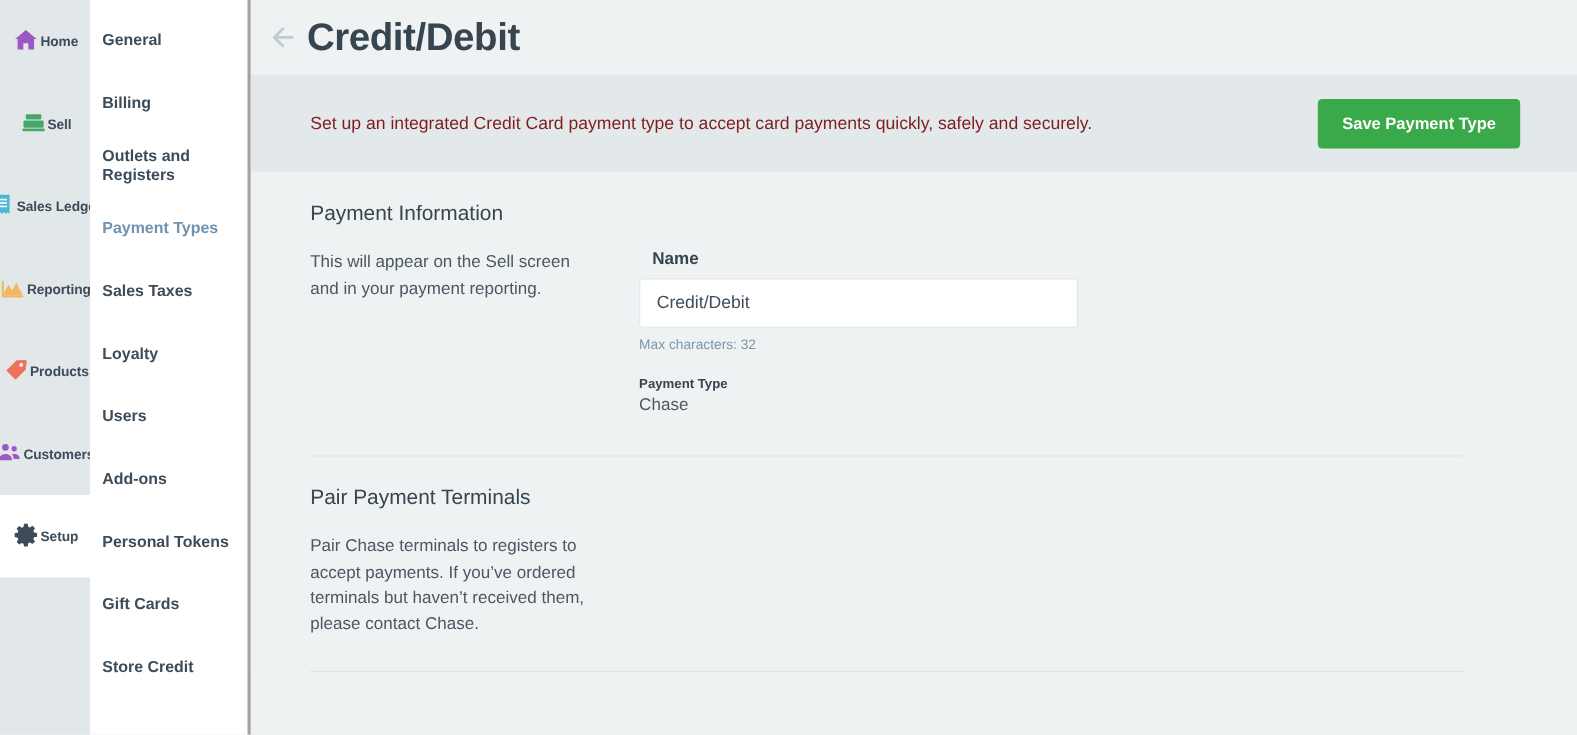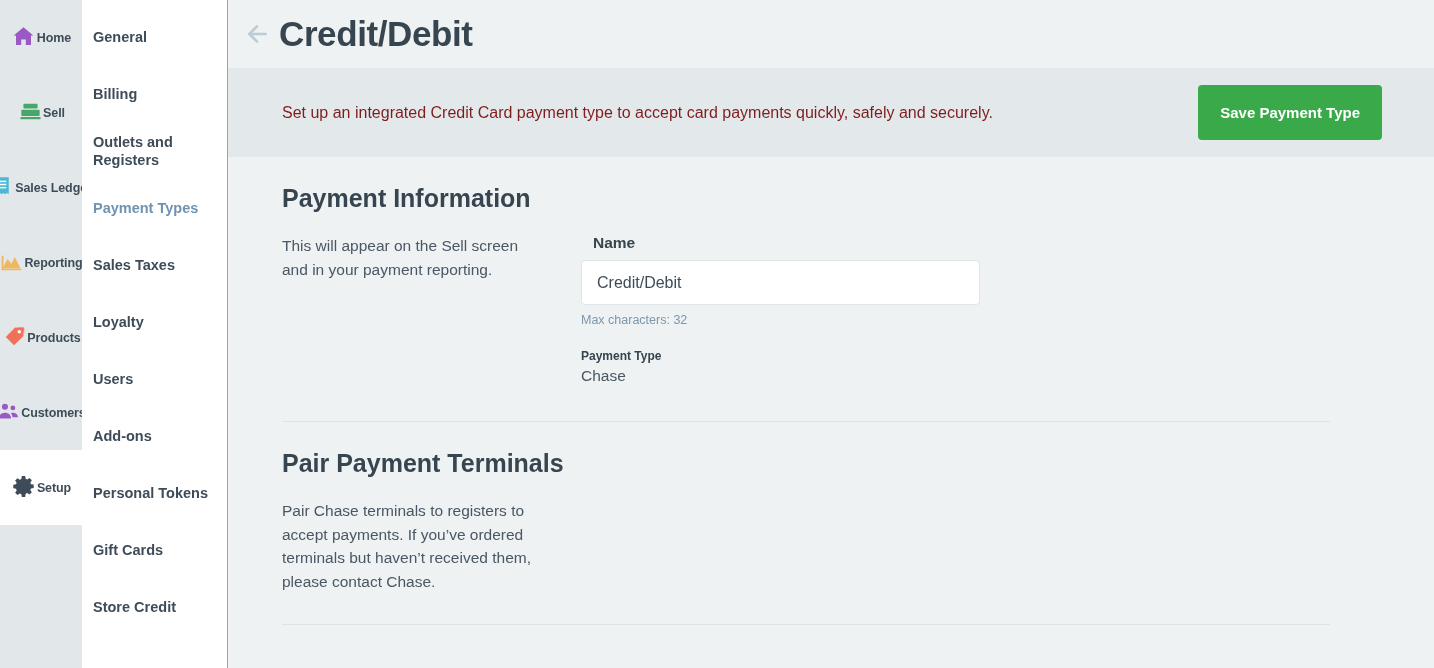--- a/index.html
+++ b/index.html
@@ -49,21 +49,21 @@
     letter-spacing: -0.1px;
     white-space: nowrap;
   }
 
   
   #secondary-nav {
     width: 146px;
     flex: 0 0 146px;
     height: 668px;
     background: #ffffff;
-    border-right: 1px solid #a3a3a3;
+    border-right: 3px solid #a3a3a3;
     padding-top: 9px;
     overflow: hidden;
     position: relative;
   }
   .snav-item {
     padding: 0 0 0 11px;
     height: 57px;
     display: flex;
     align-items: center;
     font-size: 14.5px;
@@ -121,38 +121,38 @@
     color: #7f1d1d;
   }
   #save-button {
     background: #3aa94a;
     color: #ffffff;
     font-size: 15px;
     font-weight: bold;
     border: none;
     border-radius: 4px;
     padding: 0 22px;
-    height: 55px;
+    height: 45px;
     cursor: pointer;
     font-family: "Liberation Sans", sans-serif;
     white-space: nowrap;
   }
 
   
   #content {
     padding: 0 0 0 54px;
     background: #eef2f3;
   }
   .section {
     position: relative;
     padding-right: 52px;
   }
   .section-title {
-    font-size: 25px;
-    font-weight: bold;
+    font-size: 19px;
+    font-weight: normal;
     color: #36454f;
     padding-top: 27px;
   }
   .section-body {
     display: flex;
     padding-top: 21px;
     gap: 24px;
   }
   .section-desc {
     width: 252px;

### Prompt
Line by line, write out the material exactly, leaving the images out.

### Task result
--- a/index.html
+++ b/index.html
@@ -49,21 +49,21 @@
     letter-spacing: -0.1px;
     white-space: nowrap;
   }
 
   
   #secondary-nav {
     width: 146px;
     flex: 0 0 146px;
     height: 668px;
     background: #ffffff;
-    border-right: 1px solid #a3a3a3;
+    border-right: 3px solid #a3a3a3;
     padding-top: 9px;
     overflow: hidden;
     position: relative;
   }
   .snav-item {
     padding: 0 0 0 11px;
     height: 57px;
     display: flex;
     align-items: center;
     font-size: 14.5px;
@@ -121,38 +121,38 @@
     color: #7f1d1d;
   }
   #save-button {
     background: #3aa94a;
     color: #ffffff;
     font-size: 15px;
     font-weight: bold;
     border: none;
     border-radius: 4px;
     padding: 0 22px;
-    height: 55px;
+    height: 45px;
     cursor: pointer;
     font-family: "Liberation Sans", sans-serif;
     white-space: nowrap;
   }
 
   
   #content {
     padding: 0 0 0 54px;
     background: #eef2f3;
   }
   .section {
     position: relative;
     padding-right: 52px;
   }
   .section-title {
-    font-size: 25px;
-    font-weight: bold;
+    font-size: 19px;
+    font-weight: normal;
     color: #36454f;
     padding-top: 27px;
   }
   .section-body {
     display: flex;
     padding-top: 21px;
     gap: 24px;
   }
   .section-desc {
     width: 252px;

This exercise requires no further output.